Confidence Intervals - The CLT
The primary way that we construct confidence intervals is by “rearranging” the CLT so that a quantity’s asymptotic distribution does not depend on the data nor the parameter of interest. This process is sometimes called establishing an approximate pivotal quantity.
As an example, consider an iid random sample \(X_1, \dots, X_n\) where \(E[X_i] = \mu\) and \(Var[X_i] = \sigma^2\), where \(\sigma^2\) is known. The CLT tells us that
\[ \sqrt{n}(\bar{X} - \mu) \overset{d}{\to} N(0, \sigma^2). \]
We can use this to construct a confidence interval for \(\mu\). By Slutsky’s theorem we can write
\[ \frac{\bar{X} - \mu}{\sigma/\sqrt{n}} \overset{d}{\to} N(0, 1). \]
and note now that we know the asymptotic distribution for the (pivotal) quantity on the left, and can therefore use the quantiles of this distribution to construct confidence intervals. For a standard normal distribution (as is the case here) we can note that 95% of the distribution is contained within 1.96 standard deviations of the mean, and therefore
\[ \Pr\left(-1.96 \leq \frac{\bar{X} - \mu}{\sigma/\sqrt{n}} \leq 1.96\right) = 0.95 \]
We can rearrange the probability statement on the left hand side to get
\[ \Pr\left(\bar{X}-1.96 \sigma/\sqrt{n} \leq \mu \leq \bar{X} + 1.96\sigma/\sqrt{n}\right) = 0.95 \]

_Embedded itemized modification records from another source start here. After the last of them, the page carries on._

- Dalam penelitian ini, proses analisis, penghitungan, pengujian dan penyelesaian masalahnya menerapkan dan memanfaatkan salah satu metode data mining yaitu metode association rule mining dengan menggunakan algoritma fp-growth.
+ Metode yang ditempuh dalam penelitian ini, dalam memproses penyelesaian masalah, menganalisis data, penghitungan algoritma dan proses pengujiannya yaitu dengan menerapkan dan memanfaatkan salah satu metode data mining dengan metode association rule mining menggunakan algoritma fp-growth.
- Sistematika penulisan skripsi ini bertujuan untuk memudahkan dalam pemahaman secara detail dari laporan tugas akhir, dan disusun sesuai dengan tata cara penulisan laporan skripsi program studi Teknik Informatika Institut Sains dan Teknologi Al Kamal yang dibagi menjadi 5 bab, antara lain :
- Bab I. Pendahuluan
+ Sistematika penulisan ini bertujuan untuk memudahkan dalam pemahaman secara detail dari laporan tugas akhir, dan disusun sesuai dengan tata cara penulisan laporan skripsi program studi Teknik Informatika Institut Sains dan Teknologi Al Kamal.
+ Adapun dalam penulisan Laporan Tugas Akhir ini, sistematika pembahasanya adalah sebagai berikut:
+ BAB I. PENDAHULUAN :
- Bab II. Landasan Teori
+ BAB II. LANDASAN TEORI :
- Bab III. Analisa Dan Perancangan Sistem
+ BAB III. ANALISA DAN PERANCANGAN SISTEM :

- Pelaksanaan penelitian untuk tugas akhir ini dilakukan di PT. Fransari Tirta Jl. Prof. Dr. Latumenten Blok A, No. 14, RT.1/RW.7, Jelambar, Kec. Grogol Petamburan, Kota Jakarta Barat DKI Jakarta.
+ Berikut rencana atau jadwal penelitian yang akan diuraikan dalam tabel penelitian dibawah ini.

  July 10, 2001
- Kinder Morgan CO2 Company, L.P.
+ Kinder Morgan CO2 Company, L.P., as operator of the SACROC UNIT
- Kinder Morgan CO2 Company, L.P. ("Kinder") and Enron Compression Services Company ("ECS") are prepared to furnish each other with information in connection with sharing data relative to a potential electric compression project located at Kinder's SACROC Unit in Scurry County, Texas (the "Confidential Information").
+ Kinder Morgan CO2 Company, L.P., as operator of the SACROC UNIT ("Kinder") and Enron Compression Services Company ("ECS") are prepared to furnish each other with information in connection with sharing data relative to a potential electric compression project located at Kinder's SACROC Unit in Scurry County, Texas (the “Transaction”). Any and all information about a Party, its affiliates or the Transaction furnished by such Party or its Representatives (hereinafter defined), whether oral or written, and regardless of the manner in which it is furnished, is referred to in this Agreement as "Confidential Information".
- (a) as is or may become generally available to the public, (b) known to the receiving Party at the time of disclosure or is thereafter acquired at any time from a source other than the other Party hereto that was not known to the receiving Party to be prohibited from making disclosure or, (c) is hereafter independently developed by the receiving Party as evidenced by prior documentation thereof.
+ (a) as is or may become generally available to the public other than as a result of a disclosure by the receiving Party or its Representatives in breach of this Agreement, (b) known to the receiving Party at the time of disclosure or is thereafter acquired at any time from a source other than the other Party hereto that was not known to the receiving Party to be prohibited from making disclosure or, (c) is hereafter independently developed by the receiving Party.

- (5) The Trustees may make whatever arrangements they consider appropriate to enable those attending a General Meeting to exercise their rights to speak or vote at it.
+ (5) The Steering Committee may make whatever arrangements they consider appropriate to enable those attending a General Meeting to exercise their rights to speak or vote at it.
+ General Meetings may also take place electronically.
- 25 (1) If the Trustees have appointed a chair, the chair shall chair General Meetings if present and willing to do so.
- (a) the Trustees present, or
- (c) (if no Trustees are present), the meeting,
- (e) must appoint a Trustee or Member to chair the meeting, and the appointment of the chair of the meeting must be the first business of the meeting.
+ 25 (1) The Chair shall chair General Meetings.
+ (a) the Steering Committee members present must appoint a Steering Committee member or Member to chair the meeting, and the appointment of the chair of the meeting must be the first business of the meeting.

and therefore, our 95% confidence interval for \(\mu\) is given by \(\left( \bar{X}-1.96 \sigma/\sqrt{n}, \bar{X}+1.96 \sigma/\sqrt{n} \right)\).
Confidence Intervals - “Exact”
A second way that we construct confidence intervals is through a concrete distributional assumption, and known quantiles of those distributions. Note that the confidence interval constructed above involves the Central Limit Theorem, and no finite sample distributional assumption. All we assume are that the data are iid observations with finite means and variances. The “distribution” only comes into play as our sample size gets large.
When sample sizes aren’t large, applying the CLT might not make a whole lot of sense. In these scenarios, it can be useful to use an alternative confidence interval construction, aided by assuming a specific distribution for our random variables. In some scenarios these assumptions may make more sense than others: in short, we’re always making some sort of assumption, regardless of what we do. It’s part of our job as statisticians to ensure that the assumptions we make, make sense for the application we’re working with!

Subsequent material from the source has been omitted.